Multispectral and 3D imagery throughout courtesy Ebitari Isoun

Jodi N. Harney
jharney@soest.hawaii.edu
Ph.D. Student, Coastal Geology Group
Dept. of Geology & Geophysics, University of Hawaii


Kailua Bay on windward (northeast) Oahu is the field study area for my dissertation research in coastal geology. I primarily study carbonate sediments, their origin, and their relationship to reef development and coastal evolution. My current project is constructing a "sediment budget" in which I quantify the production, storage, and loss of carbonate sediment in Kailua Bay during the last 5000 years. This page will introduce you to the concept of sediment budgets, the parameters we employ, and the significance of the project.
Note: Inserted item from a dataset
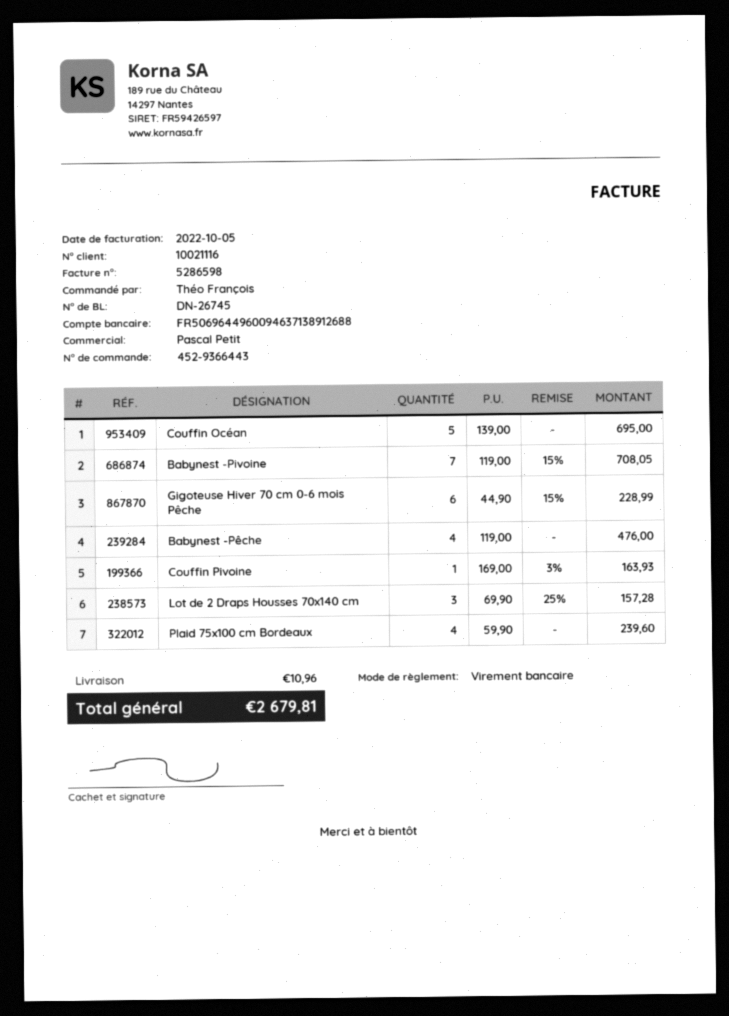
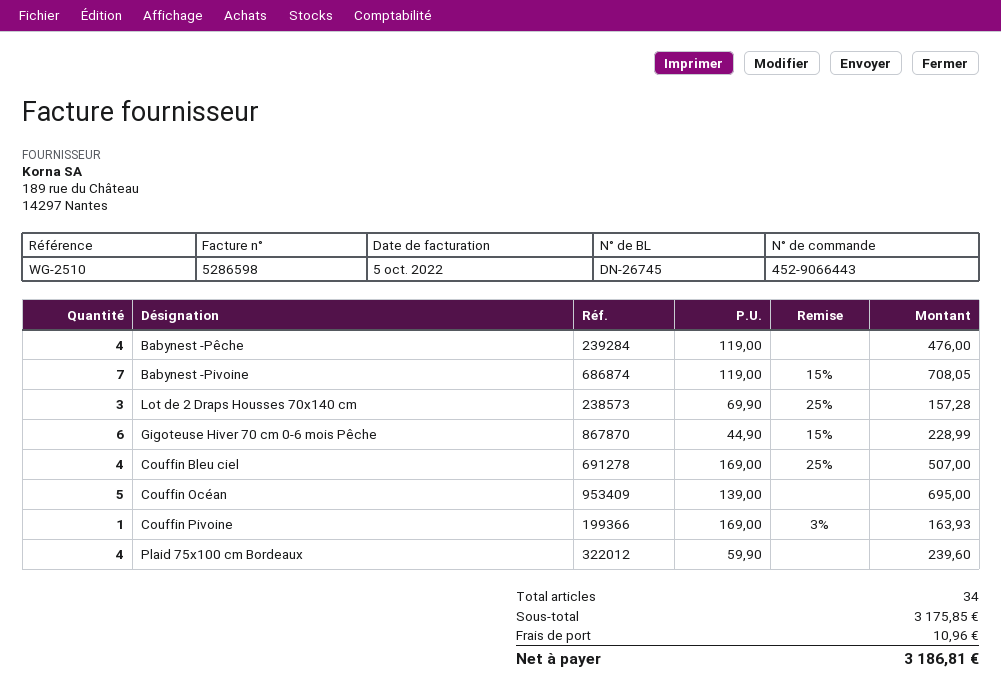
order number: 452-9366443 -> 452-9066443
Couffin Bleu ciel: none -> 4 x 169.00 - 25% = 507.00
total: 2679.81 -> 3186.81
A link at the bottom of this page will lead you to details on the study area, and successive links will take you through general aspects of carbonate sediment production and storage in this coastal region.




Parameters of a sediment budget

Sediment budgets are quantitative estimates of particulate sources, sinks, and losses within a geographically well-defined natural system. Among shallow-marine carbonate reefs, a comprehensive sediment budget (e.g. Hubbard et al. 1990, Scoffin et al. 1980, Land 1979, Stearn et al. 1977) must address the following processes (illustrated in a figure below):

  • Production
    The mass or volume of carbonate produced by various organisms (e.g. calcareous algae, benthic foraminifera, scleractinian corals, etc.) at various rates, and the subsequent death, bioerosion, and degradation of the skeletal components to produce unconsolidated carbonate sediment. "Framework" production describes the rates of accretion and bioerosion of the coral-algal reef itself. "Direct" production is accomplished by individual calcifying organisms that contribute shells and skeletons to the sediment pool upon their death (e.g. molluscs, forams, and the calcareous alga Halimeda).

  • Storage
    Submarine and subaerial sediment storage reservoirs must be identified, probed, and cored to estimated their volume capacities. The porosity of carbonate sediment deposits must be considered when using raw storage estimates to determine the volume of sand contained within the reservoir.

  • Loss
    It is also necessary to describe the flux, fate, and "loss" of sediment from the geographical and physical boundaries of the budget. Loss occurs primarily through transport out of the system and attrition.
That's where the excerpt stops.